_Exercise directions:_ For the data below, give again exactly the lines from the one containing "discount: none -> 8% = 19.46" through the one containing "total: 243.35 -> 223.74", both ends included, and no others.

_Data for review:_
+ + +

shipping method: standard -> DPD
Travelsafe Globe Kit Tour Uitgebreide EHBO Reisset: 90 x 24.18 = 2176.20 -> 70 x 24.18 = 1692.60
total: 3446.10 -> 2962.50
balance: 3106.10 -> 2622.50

+ + +

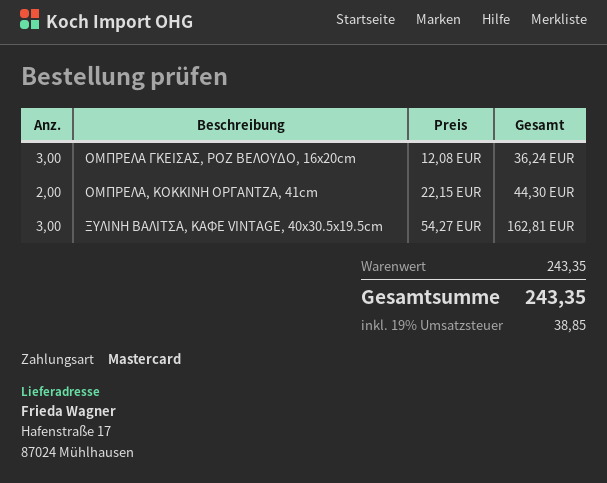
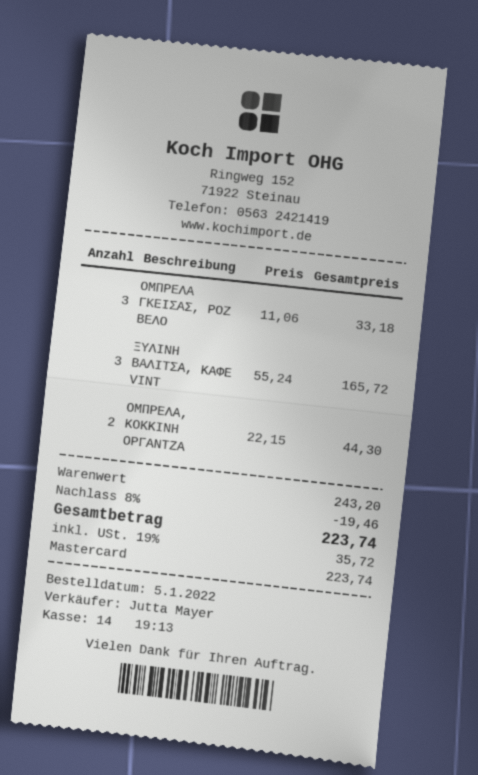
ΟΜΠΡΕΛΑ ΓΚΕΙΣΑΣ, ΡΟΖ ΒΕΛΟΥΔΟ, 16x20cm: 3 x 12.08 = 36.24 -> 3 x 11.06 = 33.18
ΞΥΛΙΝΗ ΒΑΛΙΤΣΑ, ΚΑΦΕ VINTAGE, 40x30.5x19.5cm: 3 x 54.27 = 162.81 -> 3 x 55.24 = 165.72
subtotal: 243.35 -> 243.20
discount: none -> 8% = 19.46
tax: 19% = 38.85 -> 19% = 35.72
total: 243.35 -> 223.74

+ + +

_The answer:_
discount: none -> 8% = 19.46
tax: 19% = 38.85 -> 19% = 35.72
total: 243.35 -> 223.74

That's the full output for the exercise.